Tantra et Kama-sutra


Du radical indo-européen *ten « étirer » proviennent les mots français tendre, tendon ou tétanos mais aussi la racine sanskrite तन /tan/ « allonger, étendre » de laquelle vient le mot tantra. Le tantra (adjectif tantrique) est un principe religieux auquel se réfère aussi bien l’hindouisme que le bouddhisme ou le jaïnisme. Dans son sens figuré, le mot sanskrit तंत्र /tantra/ signifie « doctrine, livre dans lesquels ont été consignés des enseignements » mais dans son sens premier il désigne le « métier à tisser » et la « chaîne du tissu ». Cette proximité entre la chaîne d’un tissu et le livre ne devrait pas nous paraître étrangère puisque notre mot texte provient directement du latin texere « tisser ». 

Dans la continuité de ce lexique textile, le mot सूत्र /sūtra/ sutra a le sens de « fil », le fil qui vient compléter la trame du tissu, un texte qui vient parachever le tantra. Son nom est issu de la racine indo-européenne *syu « coudre » comme en provient le français suture. Les sutras désignent autant les aphorismes que leur compilation dont la plus réputée en Occident est certainement est certainement celle nommée Kâma-Sûtra.

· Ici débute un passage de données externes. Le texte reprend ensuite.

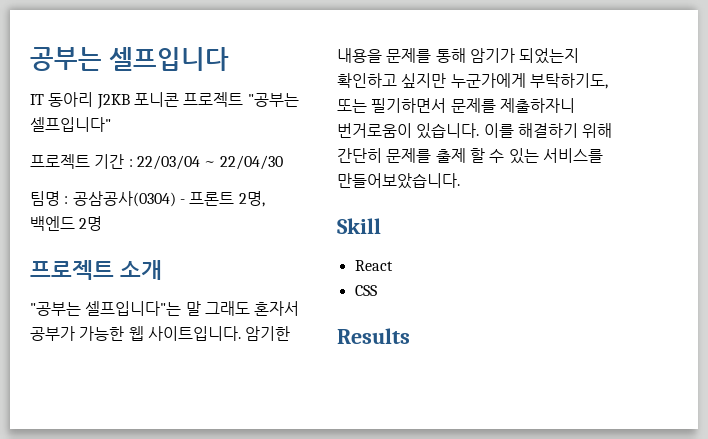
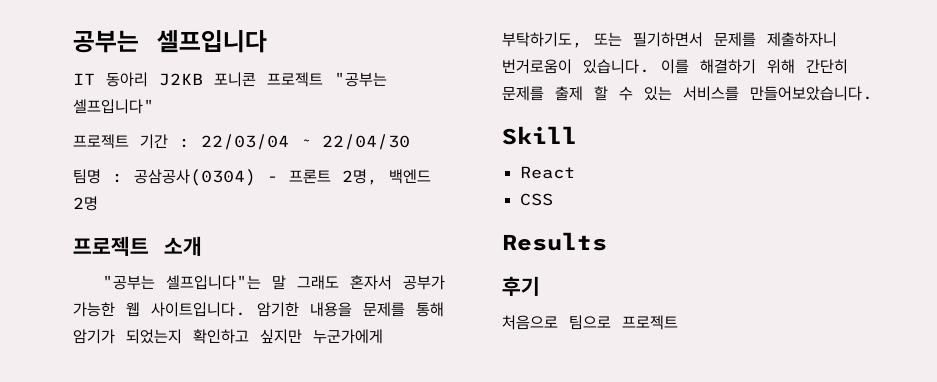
(410, 336) none -> [502,276,540,296] [502,315,678,330] // 후기 // 처음으로 팀으로 프로젝트

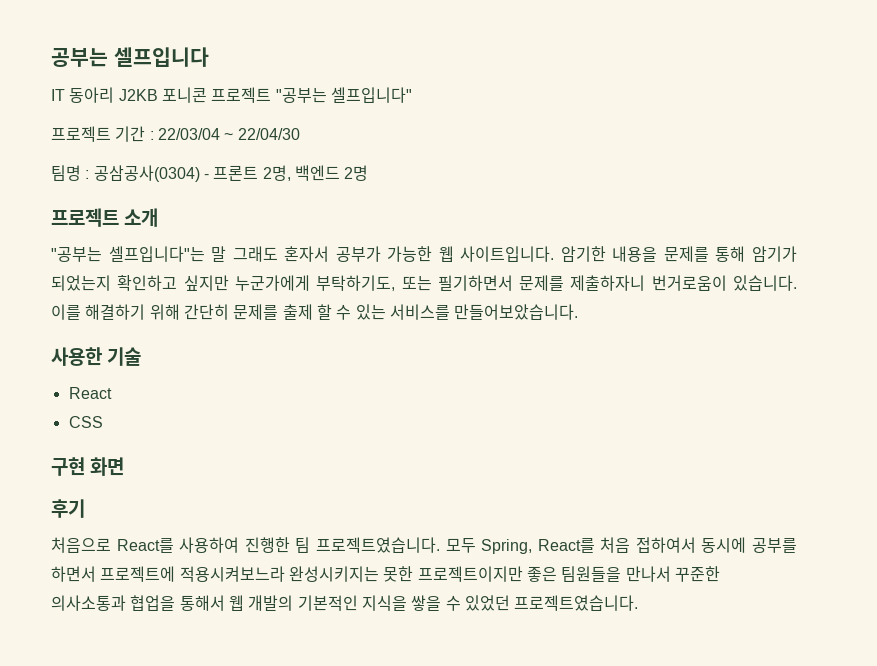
[502,126,577,145] Skill -> [51,347,142,366] 사용한 기술
[502,232,607,251] Results -> [51,457,125,476] 구현 화면
[569,315,678,330] 팀으로 프로젝트 -> [116,537,798,554] [51,566,720,582] [51,595,639,611] React를 사용하여 진행한 팀 프로젝트였습니다. 모두 Spring, React를 처음 접하여서 동시에 공부를 하면서 프로젝트에 적용시켜보느라 완성시키지는 못한 프로젝트이지만 좋은 팀원들을 만나서 꾸준한 의사소통과 협업을 통해서 웹 개발의 기본적인 지식을 쌓을 수 있었던 프로젝트였습니다.

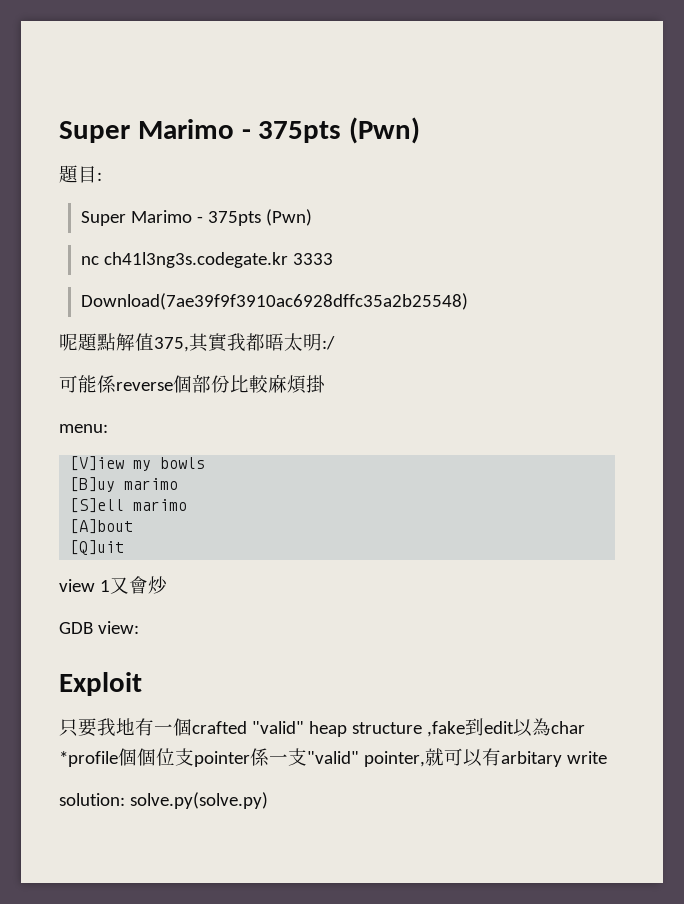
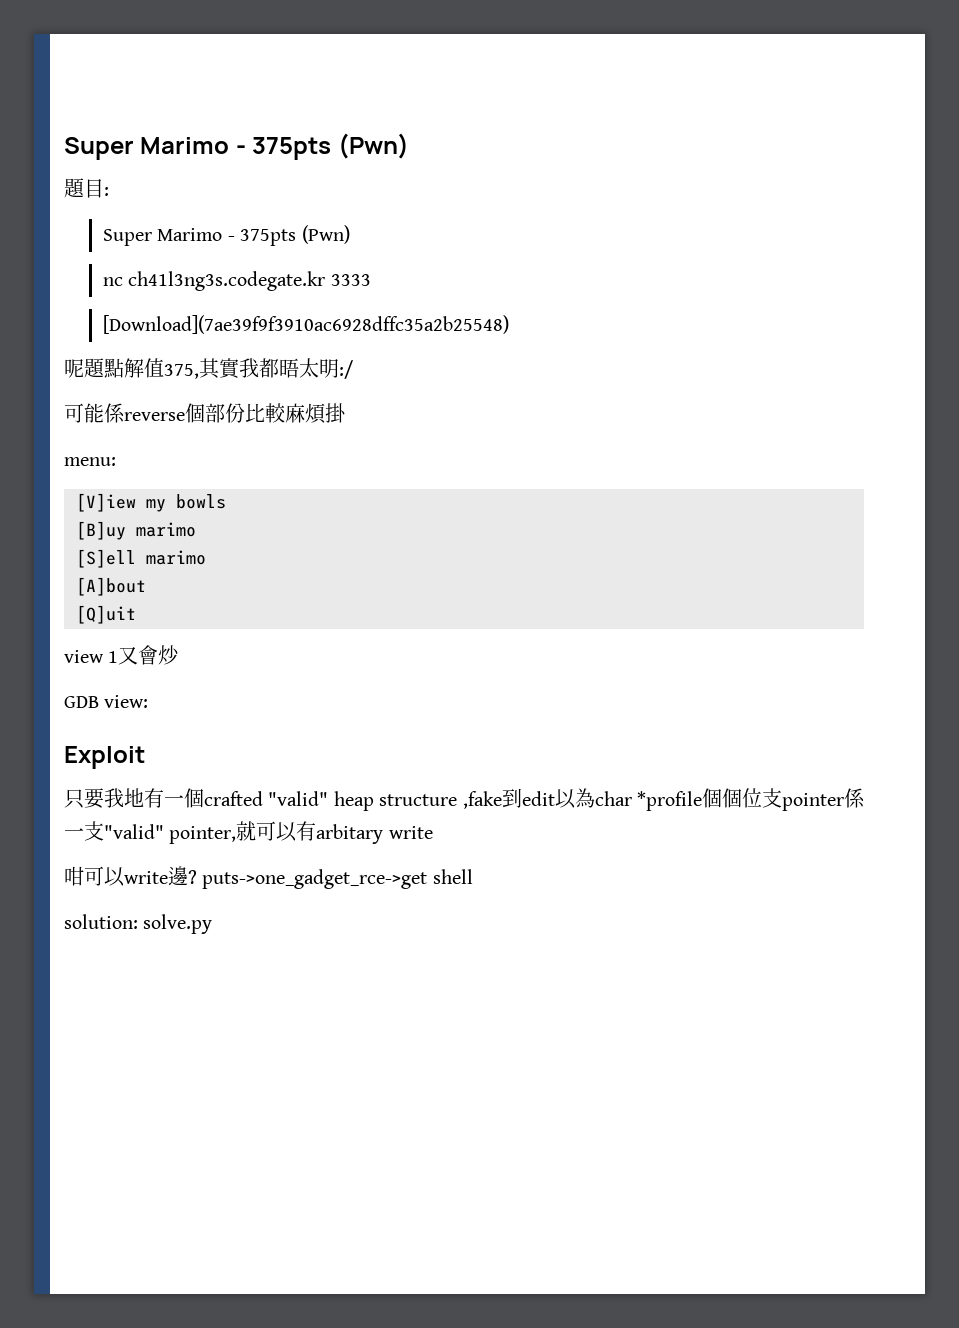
[81,293,469,310] Download(7ae39f9f3910ac6928dffc35a2b25548) -> [103,315,510,334] [Download](7ae39f9f3910ac6928dffc35a2b25548)
(607, 757) none -> [64,866,473,889] // 咁可以write邊? puts->one_gadget_rce->get shell
[129,792,268,809] solve.py(solve.py) -> [143,914,213,934] solve.py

         Le कामसूत्र  /kāma-sūtra/ est donc le sutra de Kama काम « désir », le dieu hindou de l’amour. Son nom est - comme le français caresse - tiré d’une racine indo-européenne, du radical * qui signifie « amour, désir ». Kama possède un arc fait d’une tige de canne à sucre qui tire des flèches de fleur qui excitent le désir amoureux. On voir ici sa similitude – comme il y en a beaucoup d’autres - avec les religions grecques et romaines qui décrivent Eros et Cupidon décochant ses flèches envoûtantes. La rédaction du Kâma-Sûtra est d’ordinaire attribuée à l’Indien Vâtsyâyana qui donne dans cet ouvrage les recettes du bien-être conjugal, les positions sexuelles ne formant qu’un chapitre du livre.